This year, there was no mention of Kennedy, Make America Healthy Again, autism or vaccines.

"It may signal a pivot away from the high-profile, anti-vaccine activism of RFK," says political scientist Jonathan Oberlander of the University of North Carolina at Chapel Hill.

Kennedy has moved aggressively in the past year to upend federal vaccine policy, including unilaterally changing the childhood vaccine schedule. "Their actions are not terribly popular with the American public about vaccination, and I think it's a liability going into the 2026 midterms," Oberlander says.

Keith points out that Trump also left out mention of Kennedy's efforts that are less politically fraught, including going after food dyes and changing the food pyramid.
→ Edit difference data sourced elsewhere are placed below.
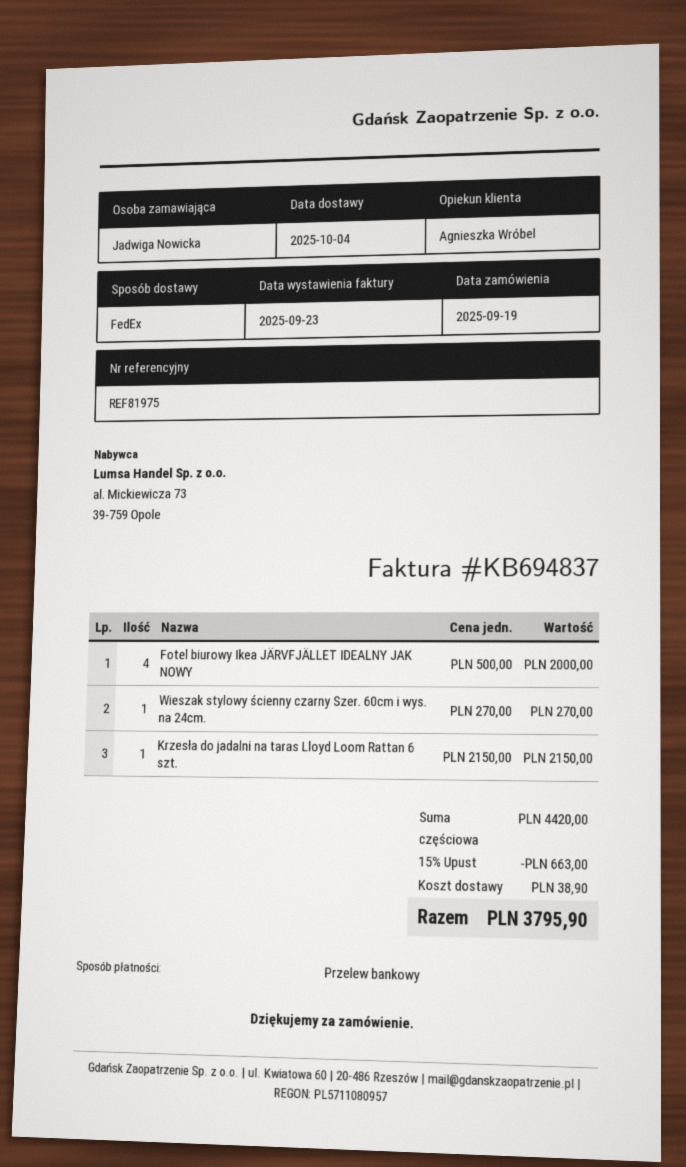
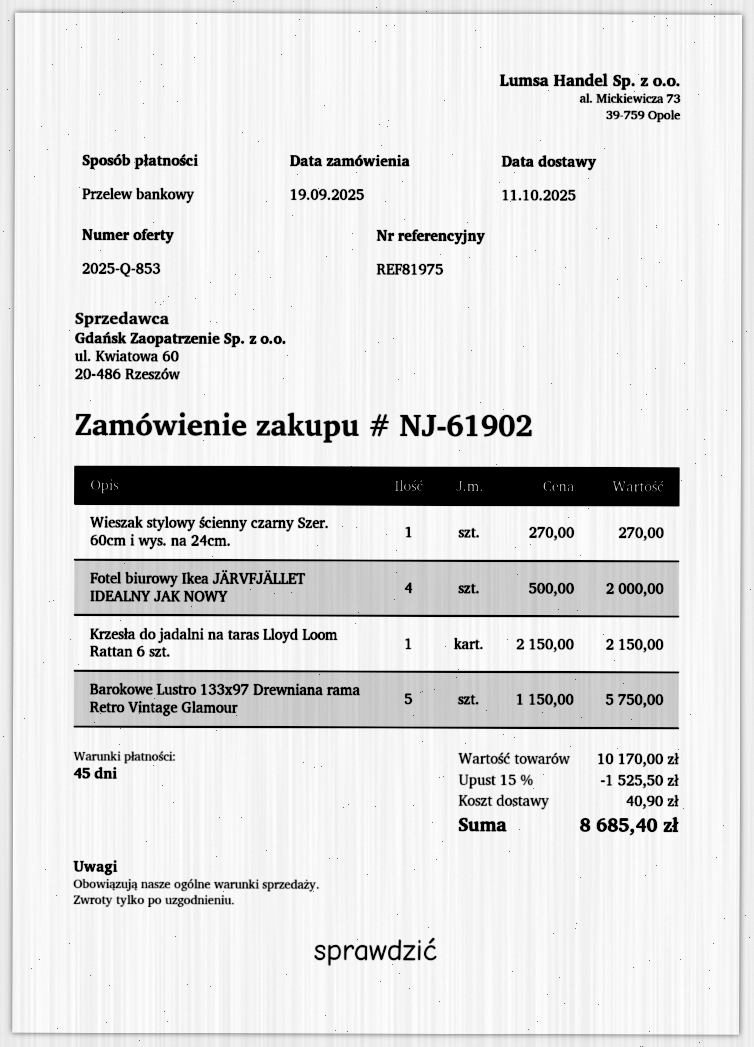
delivery date: 2025-10-04 -> 2025-10-11
Barokowe Lustro 133x97 Drewniana rama Retro Vintage Glamour: none -> 5 x 1150.00 = 5750.00
subtotal: 4420.00 -> 10170.00
discount: 15% = 663.00 -> 15% = 1525.50
shipping: 38.90 -> 40.90
total: 3795.90 -> 8685.40

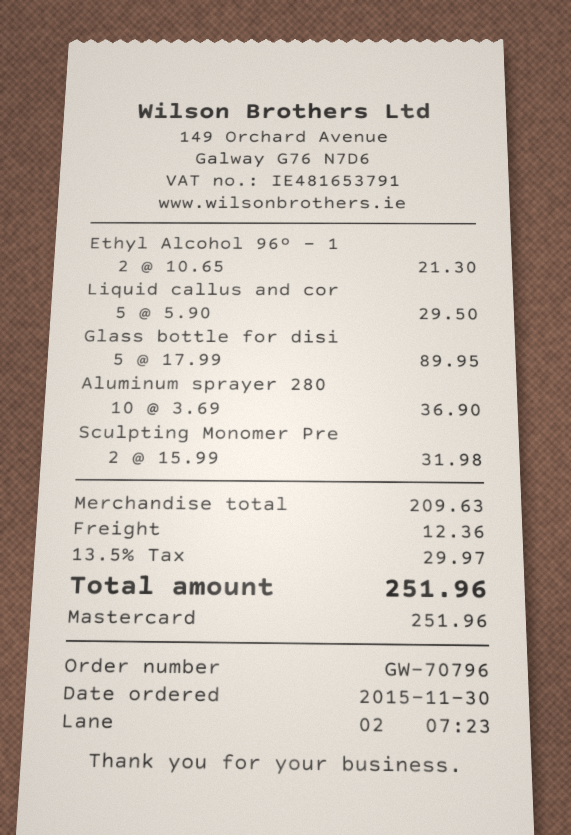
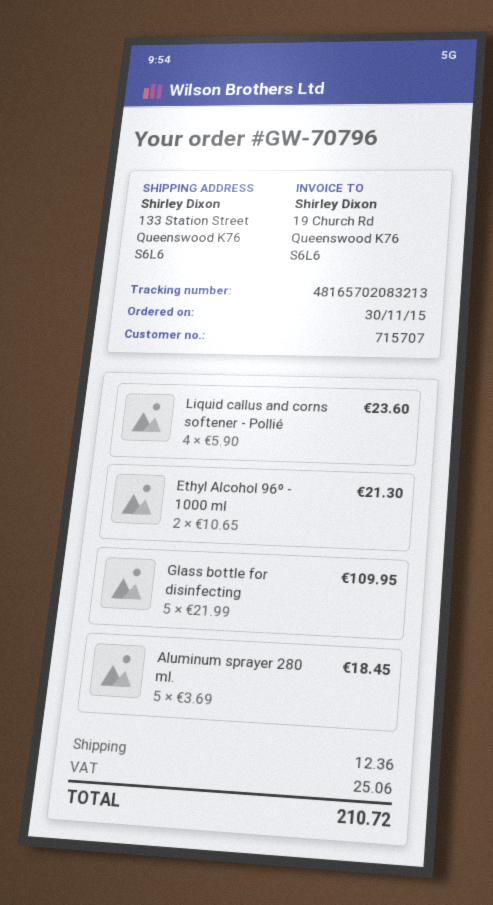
Liquid callus and cor: 5 x 5.90 = 29.50 -> 4 x 5.90 = 23.60
Glass bottle for disi: 5 x 17.99 = 89.95 -> 5 x 21.99 = 109.95
Aluminum sprayer 280: 10 x 3.69 = 36.90 -> 5 x 3.69 = 18.45
Sculpting Monomer Pre: 2 x 15.99 = 31.98 -> none
tax: 29.97 -> 25.06
total: 251.96 -> 210.72

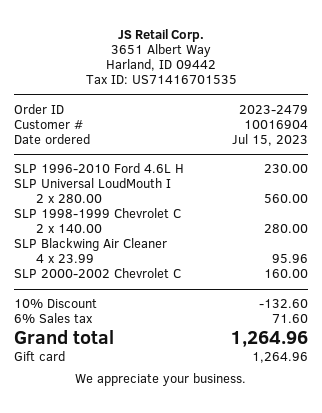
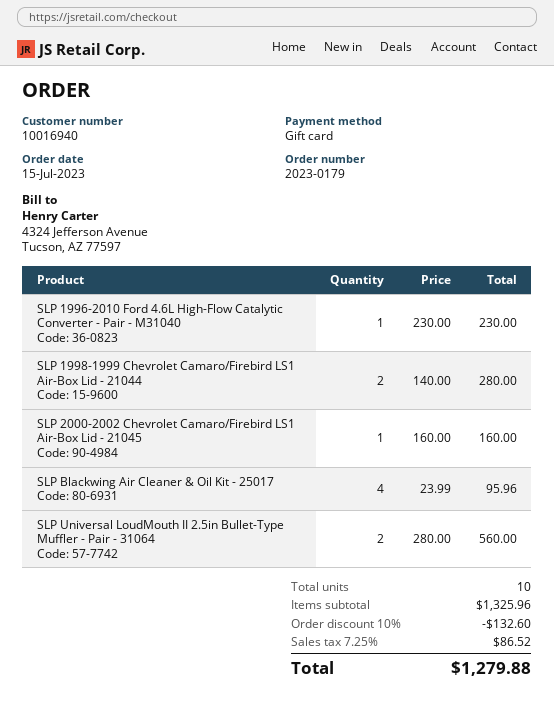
order number: 2023-2479 -> 2023-0179
customer number: 10016904 -> 10016940
tax: 6% = 71.60 -> 7.25% = 86.52
total: 1264.96 -> 1279.88

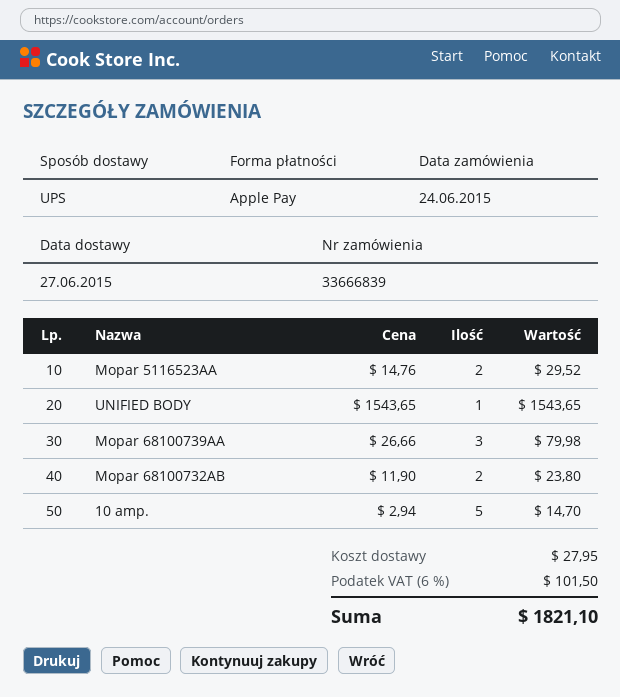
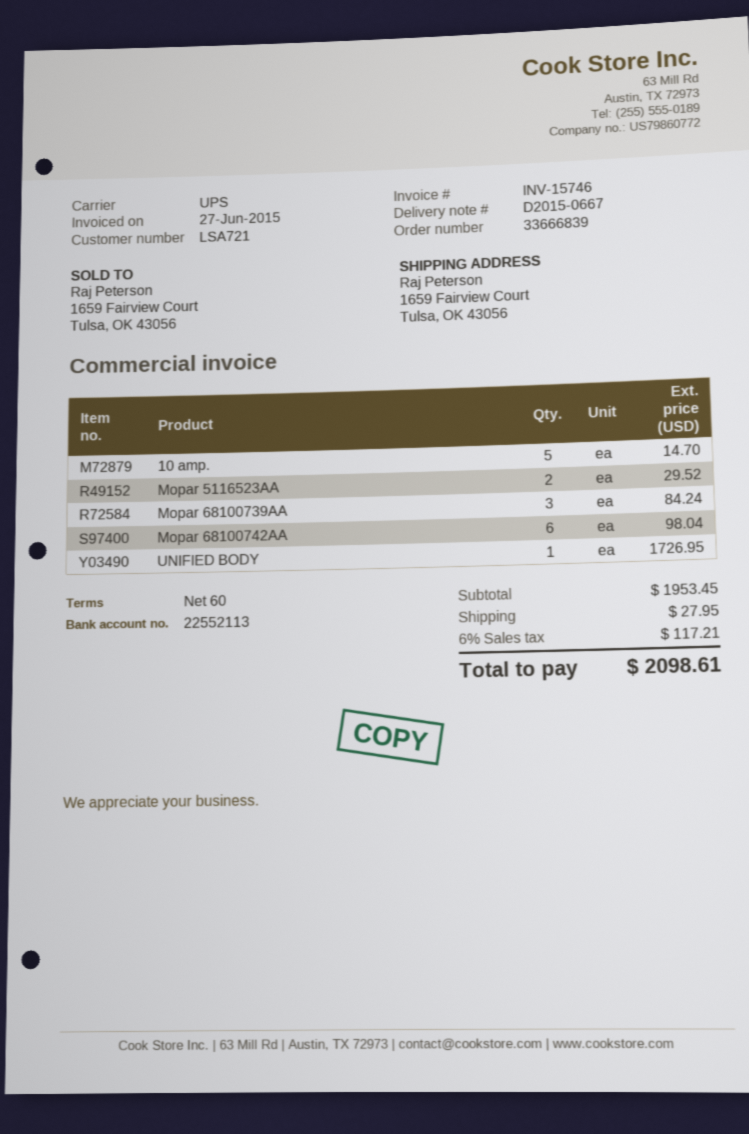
UNIFIED BODY: 1 for 1543.65 -> 1 for 1726.95
Mopar 68100739AA: 3 for 79.98 -> 3 for 84.24
Mopar 68100732AB: 2 for 23.80 -> none
Mopar 68100742AA: none -> 6 for 98.04
tax: 6% = 101.50 -> 6% = 117.21
total: 1821.10 -> 2098.61

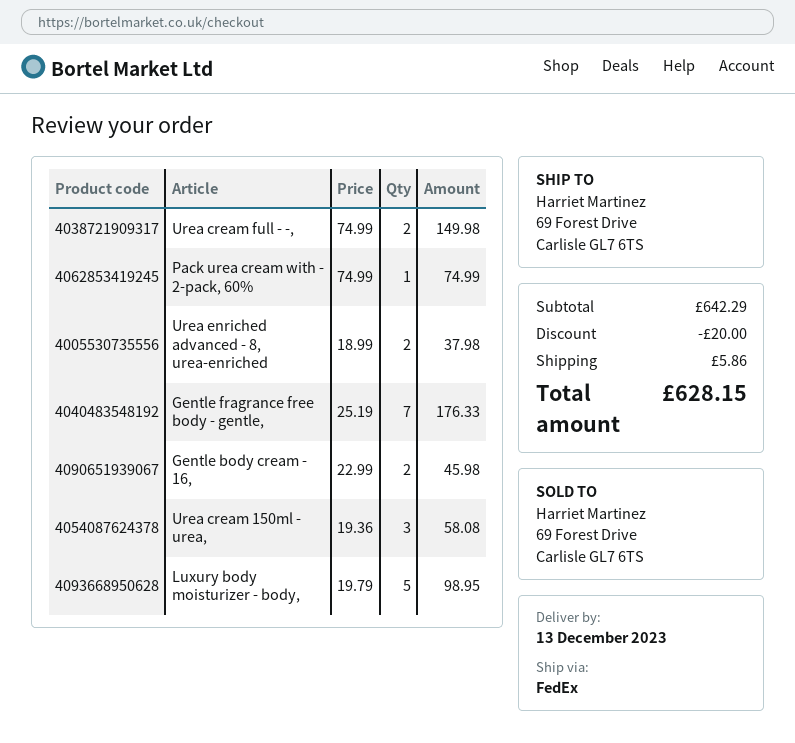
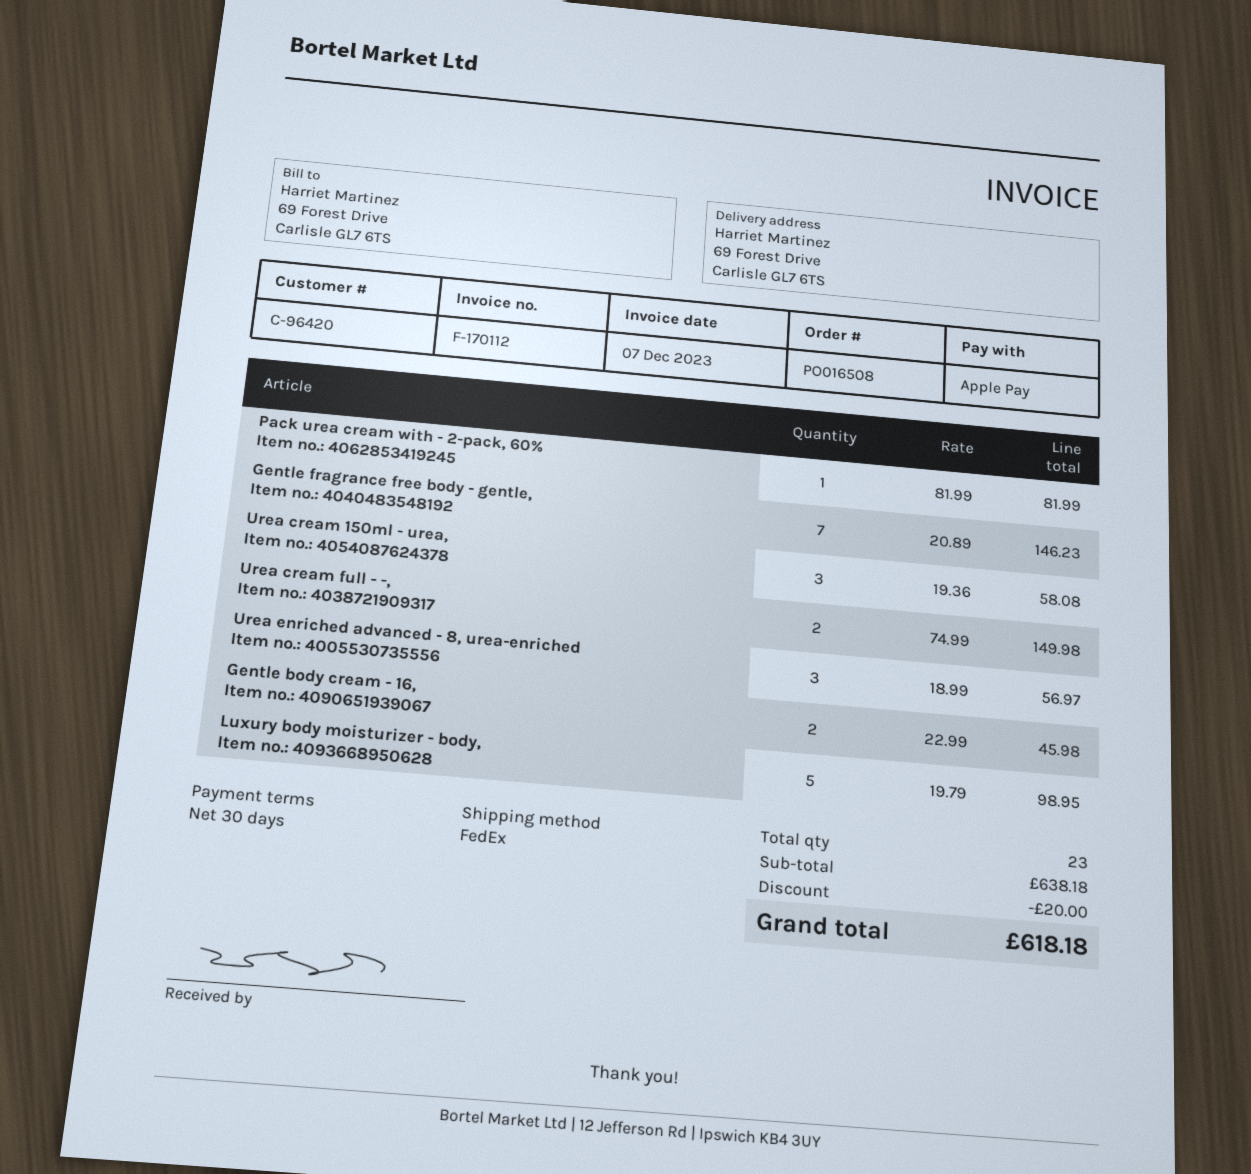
Pack urea cream with - 2-pack, 60%: 1 x 74.99 = 74.99 -> 1 x 81.99 = 81.99
Urea enriched advanced - 8, urea-enriched: 2 x 18.99 = 37.98 -> 3 x 18.99 = 56.97
Gentle fragrance free body - gentle,: 7 x 25.19 = 176.33 -> 7 x 20.89 = 146.23
subtotal: 642.29 -> 638.18
shipping: 5.86 -> none
total: 628.15 -> 618.18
2. Cuts to Medicaid and ACA subsidies

Trump was silent on some enormous changes unfolding in health policy, with barely any mention of Medicare or Medicaid and with no mention of the Affordable Care Act fight over enhanced subsidies that caused the government shutdown last fall.

"He didn't talk about the fact that they cut almost a trillion dollars out of the Medicaid program," says Dr. Georges Benjamin, executive director of the American Public Health Association, making reference to the One Big Beautiful Bill Act. "He didn't talk anything about what they're going to do about all the people that are going to lose coverage over the next year or two."

Already, more than a million people have dropped out of the ACA marketplace.

3. Abortion

Keith, of Georgetown, notes that Trump used to talk about abortion restrictions regularly, but not in this speech. "He didn't talk about abortion or a pro-life agenda," she says.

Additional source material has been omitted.